Though there are inequalities in prestige according to personal qualities, like age, hunting skill and supernatual powers, there are no barriers to improvement in prestige.
Worldview
Overall, these societies have a low store of information, so their explanations for the world and life fall back to animism.
Animism is the view that spirits inhabit virtually everything in the world of nature. They intervene in human affairs and outcomes, all the way down to small individual events. These spirits can be influenced by humans who know the proper rituals, sacrifices and magic charms. Basic hunter-gatherer art visually encapsulates magical thought.
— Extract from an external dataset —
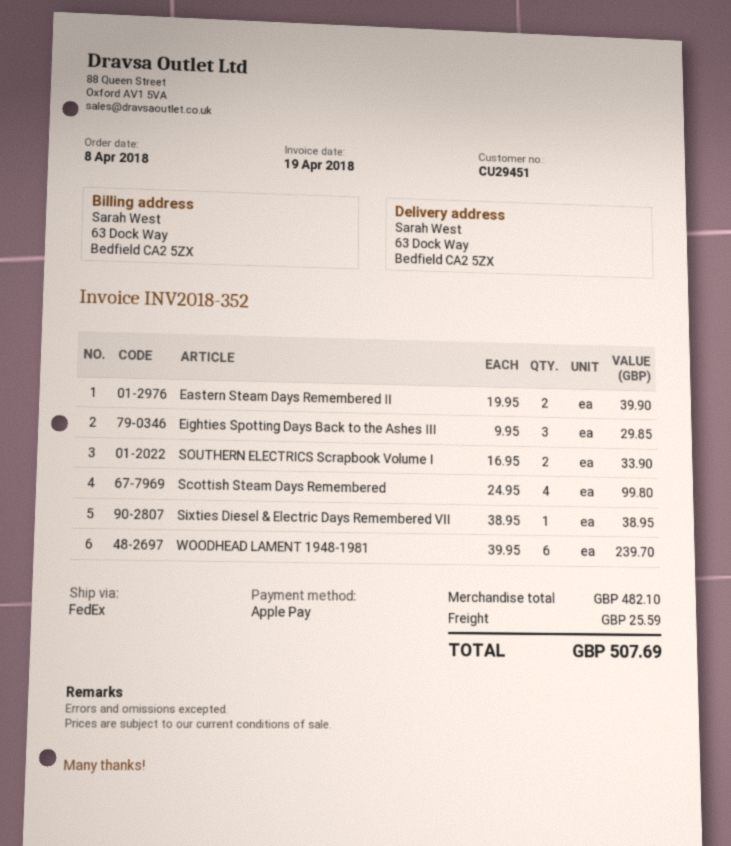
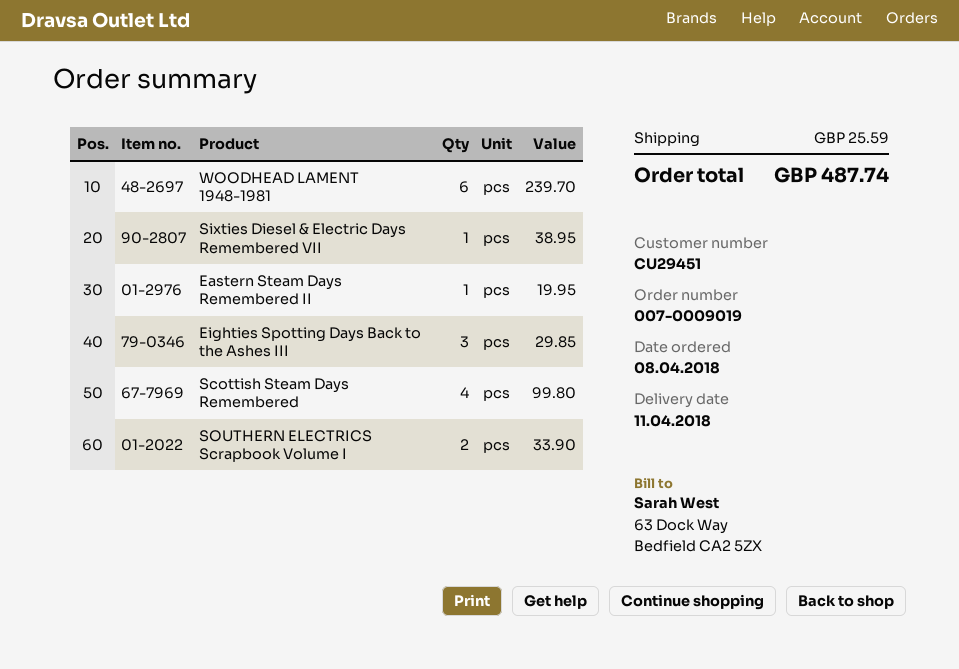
Eastern Steam Days Remembered II: 2 for 39.90 -> 1 for 19.95
total: 507.69 -> 487.74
The shaman is a part-time figure who communicates with spirits to heal members and ensure the safety of group.
Children are taught to be self-reliant rather than obedient, unlike in horticultural and agrarian societies. Initiation rites, which often involve a painful trail to prove young men’s courage, are held to mark the transition from childhood to adulthood.
Hunter-Gatherer Bands v Tribes
Each band is usually autonomous. Bands are rarely ever brought together under one leader. When this does occur, the groups tend not to be dependent solely on hunting and gathering; it seems that the hunting-gathering structure limits large-scale cooperation.
Sometimes several groups form a tribe, but its importance is cultural (lin terms of language, name and identity), not social.
This concludes our brief overview of the key features of hunter-gatherer societies. The next mutation in the evolution of human societies was the horticultural structure, followed by the agrarian.